* Activity *
Set out exactly, line by line, the stretch of data below that begins at the line containing "filter: none -> Metric <= 3,238,396.00" and ends at the line containing "NYERI | Land", with both ends kept.
--- Recorded information Enclosed Below ---
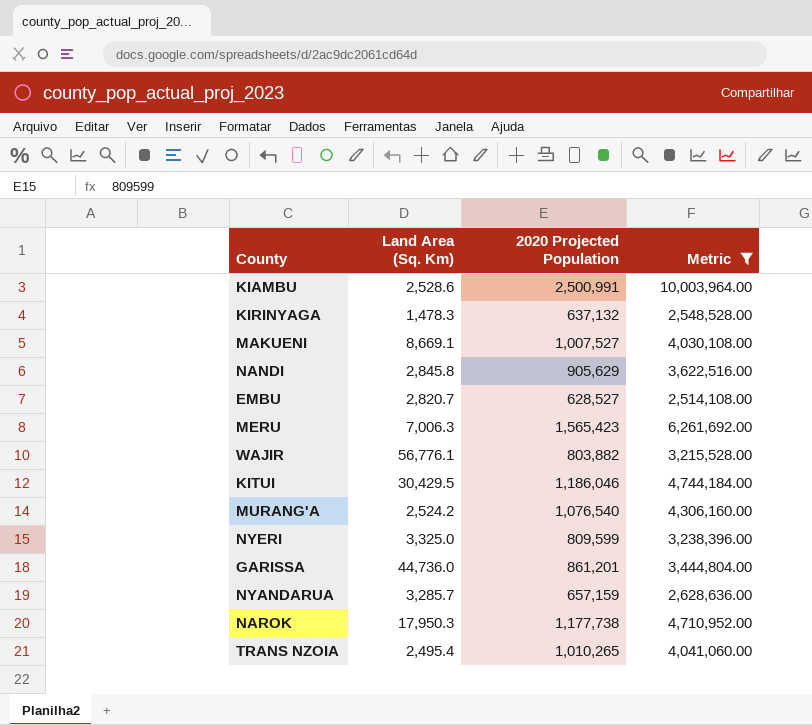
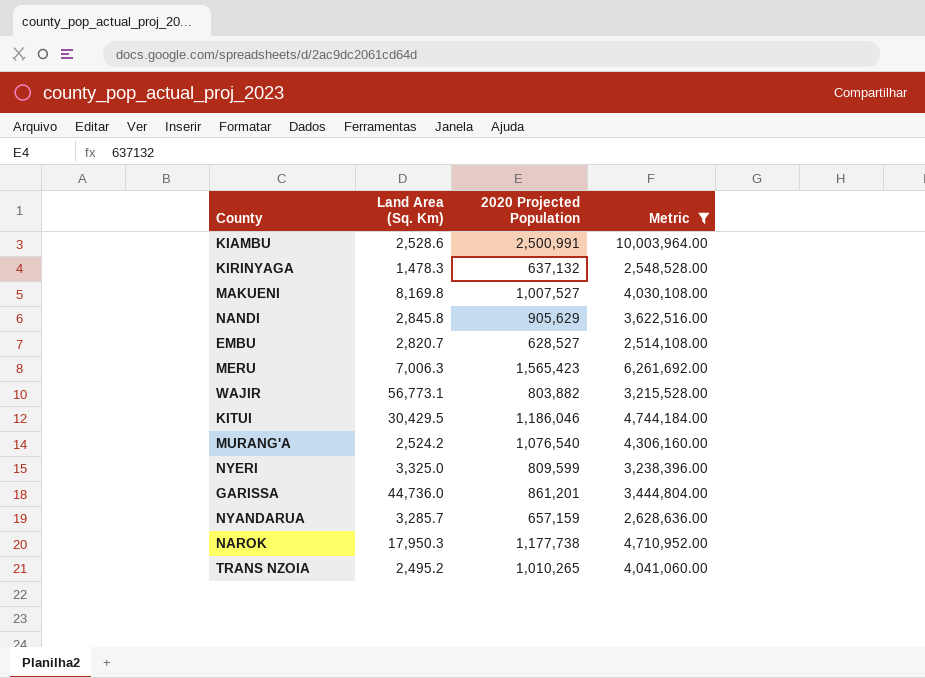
MAKUENI | Land Area (Sq. Km): 8,669.1 -> 8,169.8
WAJIR | Land Area (Sq. Km): 56,776.1 -> 56,773.1
TRANS NZOIA | Land Area (Sq. Km): 2,495.4 -> 2,495.2

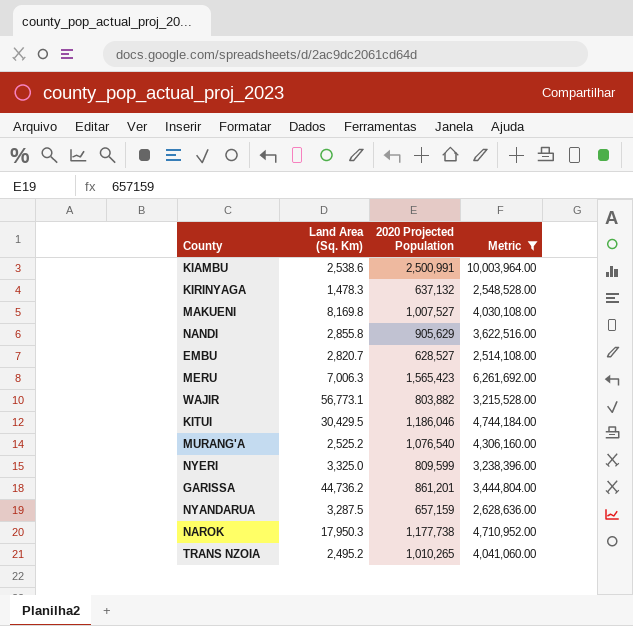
KIAMBU | Land Area (Sq. Km): 2,528.6 -> 2,538.6
NANDI | Land Area (Sq. Km): 2,845.8 -> 2,855.8
MURANG'A | Land Area (Sq. Km): 2,524.2 -> 2,525.2
GARISSA | Land Area (Sq. Km): 44,736.0 -> 44,736.2
NYANDARUA | Land Area (Sq. Km): 3,285.7 -> 3,287.5

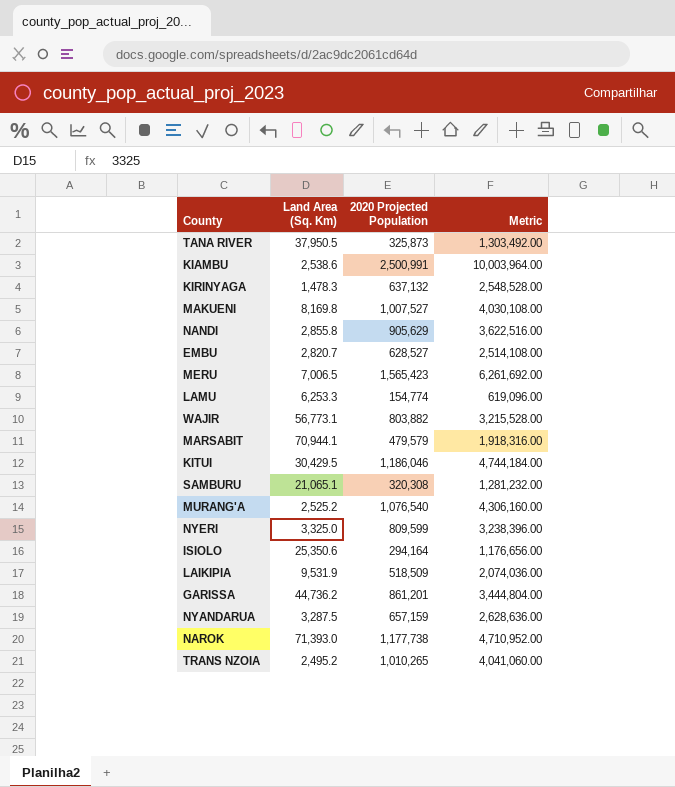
filter: Metric >= 2,514,108.00 -> none
MERU | Land Area (Sq. Km): 7,006.3 -> 7,006.5
NAROK | Land Area (Sq. Km): 17,950.3 -> 71,393.0

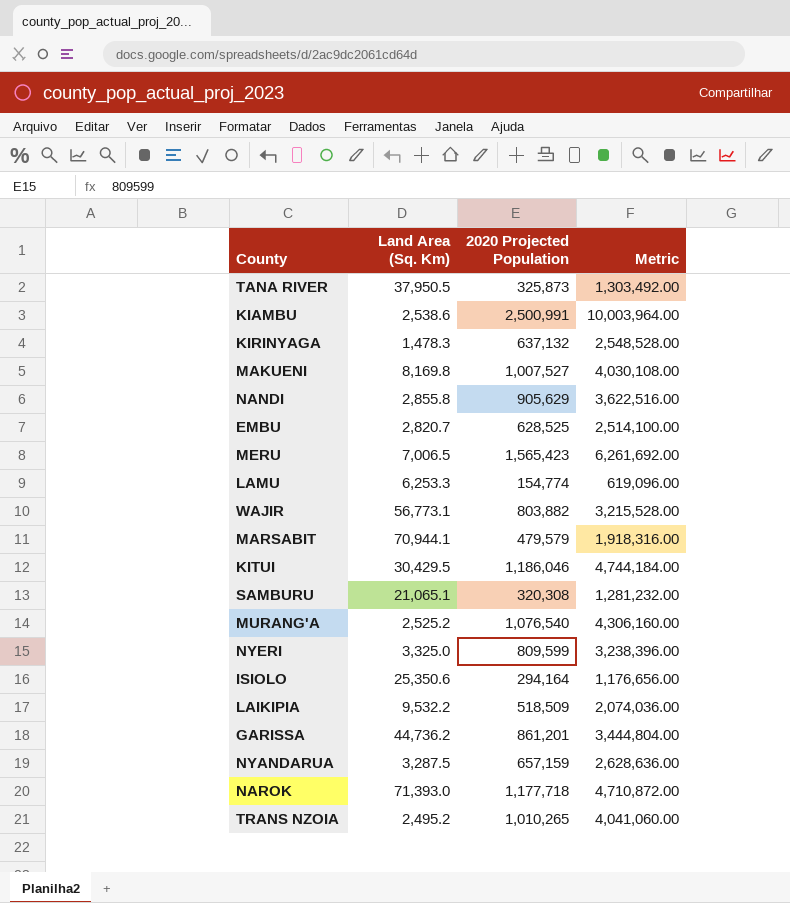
EMBU | 2020 Projected Population: 628,527 -> 628,525
EMBU | Metric: 2,514,108.00 -> 2,514,100.00
LAIKIPIA | Land Area (Sq. Km): 9,531.9 -> 9,532.2
NAROK | 2020 Projected Population: 1,177,738 -> 1,177,718
NAROK | Metric: 4,710,952.00 -> 4,710,872.00

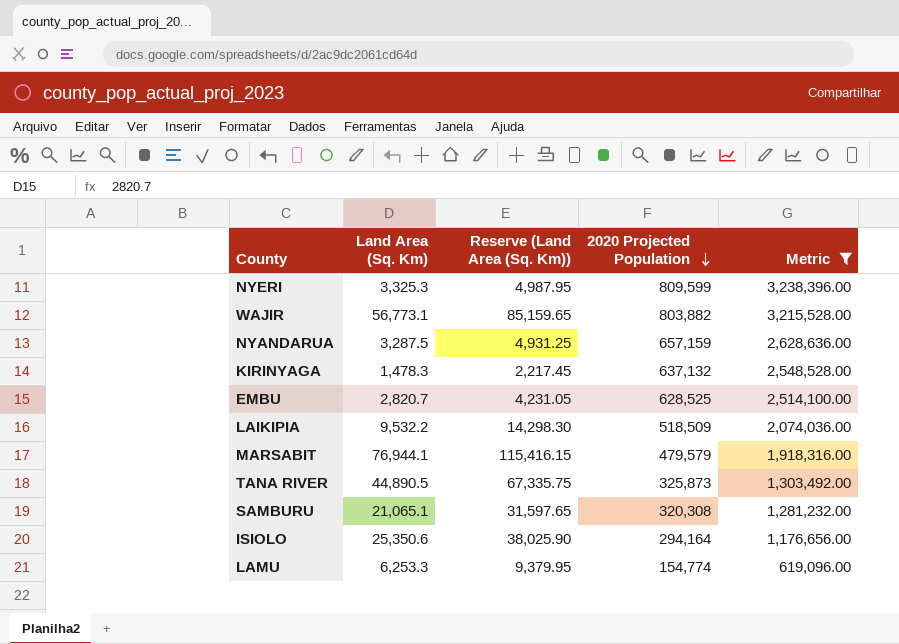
filter: none -> Metric <= 3,238,396.00
row order: none -> 2020 Projected Population descending
column Reserve (Land Area (Sq. Km)) | formula: none -> [Land Area (Sq. Km)] * 1.5
NYERI | Land Area (Sq. Km): 3,325.0 -> 3,325.3
MARSABIT | Land Area (Sq. Km): 70,944.1 -> 76,944.1
TANA RIVER | Land Area (Sq. Km): 37,950.5 -> 44,890.5

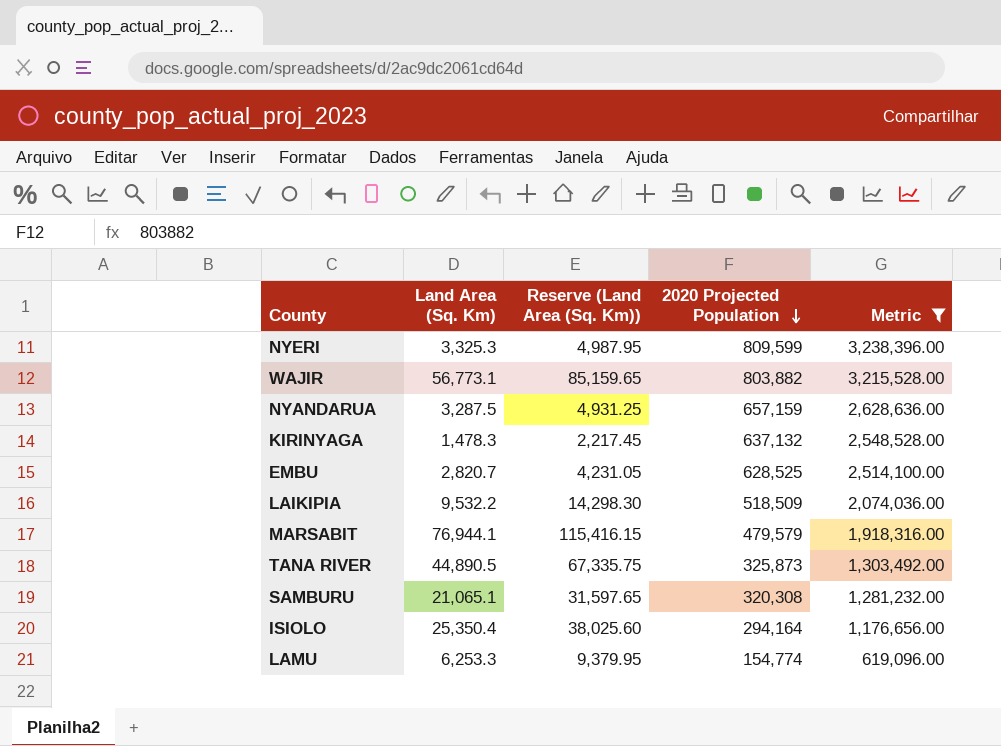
ISIOLO | Land Area (Sq. Km): 25,350.6 -> 25,350.4
ISIOLO | Reserve (Land Area (Sq. Km)): 38,025.90 -> 38,025.60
--- End of Enclosed Recorded information ---
* Answer for the task *
filter: none -> Metric <= 3,238,396.00
row order: none -> 2020 Projected Population descending
column Reserve (Land Area (Sq. Km)) | formula: none -> [Land Area (Sq. Km)] * 1.5
NYERI | Land Area (Sq. Km): 3,325.0 -> 3,325.3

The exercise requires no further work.